ALY: It's interesting that you raise that because I actually didn't talk about it for a very long time. For a very long time, nobody knew about it. It wasn't something that I'd spoken about, and it was almost kind of out of being in a position where I was on a panel and I had to speak about something for International Women's Day. And I looked at the audience and they were all professional women and I thought, I should, I should, I should speak now. And after I shared my experience, I had so many women in that audience who were teachers and doctors and lawyers and accountants come to me and say, "same thing happened to me". And for me, it was about getting over that shame that I had held, and still hold, the shame and the humiliation of it. I think it... that's, that's being able to get over that by sharing my story. And I can't tell you how many women, since I've spoken publicly about my story, have come to me, for advice, for strength, to share their story as well. And to... and to kind of have that connection that we have through a shared experience. And I think it's strengthened them, but it's also strengthened me in being able to tell my story, and to advocate more strongly on, on dealing with this scourge of domestic violence, domestic and family violence towards women.
KARVELAS: Just finally, Dr Aly, before I say goodbye, what does good political leadership look like in a sort of post- - if we can call it post-? I want to call it post- - pandemic world?
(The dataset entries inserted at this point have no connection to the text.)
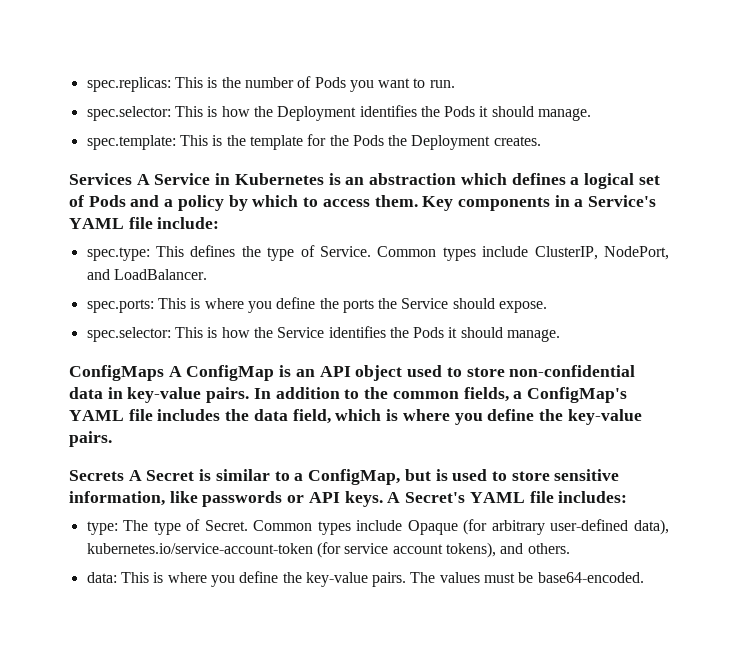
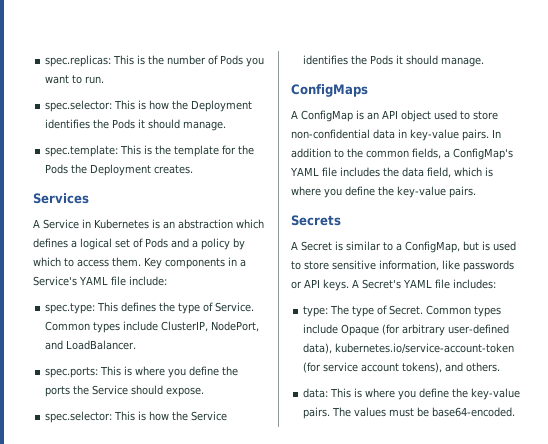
- Services A Service in Kubernetes is an abstraction which defines a logical set of Pods and a policy by which to access them.
+ Services
+ A Service in Kubernetes is an abstraction which defines a logical set of Pods and a policy by which to access them.
- ConfigMaps A ConfigMap is an API object used to store non-confidential data in key-value pairs.
+ ConfigMaps
+ A ConfigMap is an API object used to store non-confidential data in key-value pairs.
- Secrets A Secret is similar to a ConfigMap, but is used to store sensitive information, like passwords or API keys.
+ Secrets
+ A Secret is similar to a ConfigMap, but is used to store sensitive information, like passwords or API keys.

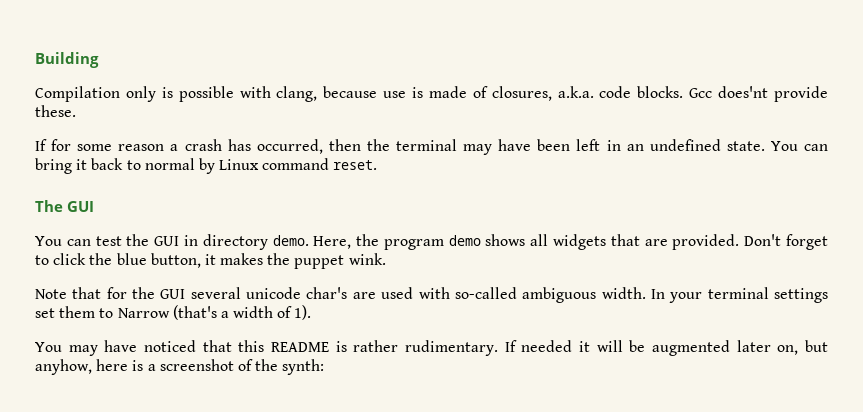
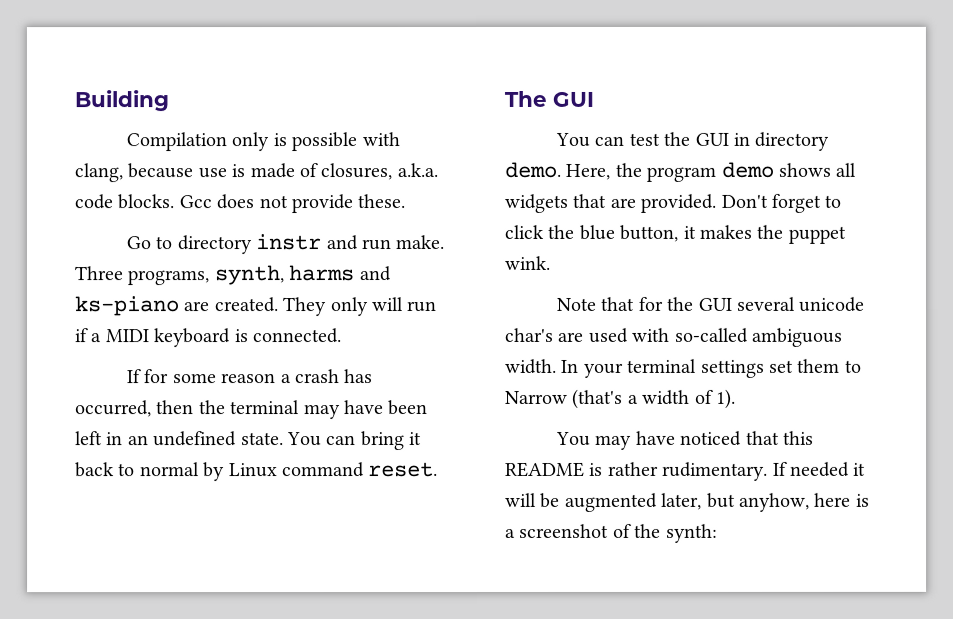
- Gcc does'nt provide these.
+ Gcc does not provide these.
+ Go to directory instr and run make. Three programs, synth, harms and ks-piano are created. They only will run if a MIDI keyboard is connected.
- If needed it will be augmented later on, but anyhow, here is a screenshot of the synth:
+ If needed it will be augmented later, but anyhow, here is a screenshot of the synth:

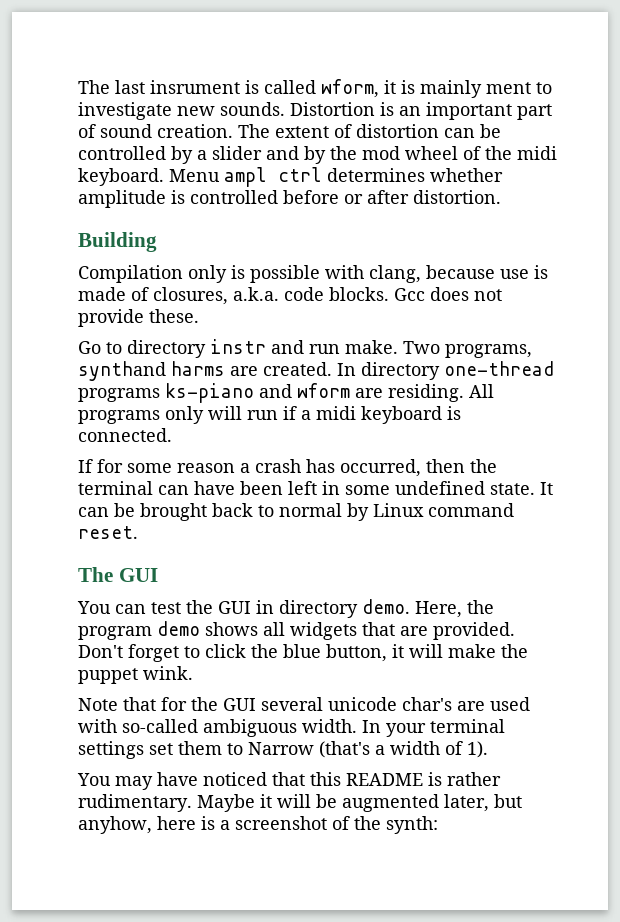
+ The last insrument is called wform, it is mainly ment to investigate new sounds. Distortion is an important part of sound creation. The extent of distortion can be controlled by a slider and by the mod wheel of the midi keyboard. Menu ampl ctrl determines whether amplitude is controlled before or after distortion.
- Three programs, synth, harms and ks-piano are created. They only will run if a MIDI keyboard is connected.
+ Two programs, synthand harms are created. In directory one-thread programs ks-piano and wform are residing. All programs only will run if a midi keyboard is connected.
- If for some reason a crash has occurred, then the terminal may have been left in an undefined state.
+ If for some reason a crash has occurred, then the terminal can have been left in some undefined state.
- You can bring it back to normal by Linux command reset.
+ It can be brought back to normal by Linux command reset.
- Don't forget to click the blue button, it makes the puppet wink.
+ Don't forget to click the blue button, it will make the puppet wink.
- If needed it will be augmented later, but anyhow, here is a screenshot of the synth:
+ Maybe it will be augmented later, but anyhow, here is a screenshot of the synth:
ALY: Mmm, I think it looks very much as the same as it... was, or should have, in a pre-pandemic world, Patricia. I think, you know, political leadership is... if you look at what people want their political leaders to be and the values that they want their political leaders to have. And I remember when I agreed to run for Cowan, I actually did some research in this because I questioned whether or not I was a good political leader. I was like, Can I do this? What's a political leader? What do people want in a political leader? And if you look at that, it's things like integrity, vision, courage. I think those things came to the fore during a pandemic, during times of crisis, where people really shifted their gaze and their attention to their political leaders and look to their political leaders for, for guidance. But I'm sure and I know that that is what they wanted before the pandemic as well, and they will want after the pandemic as well. So for me, political leadership is always about standing up for your values; standing up for something that's... that's right, which is not always what's popular, but what's right; being able to listen and be in touch with the people that you represent; and being sincere in your approach to what you do every day.
KARVELAS: Well, congratulations again. And you're regularly on this show anyway, so I really appreciate your time.
ALY: Thank you so much, Patricia. It's great to talk to you.
KARVELAS: That's Labor MP Dr Anne Aly, who has been awarded the McKinnon Prize for Emerging Political Leader 2020.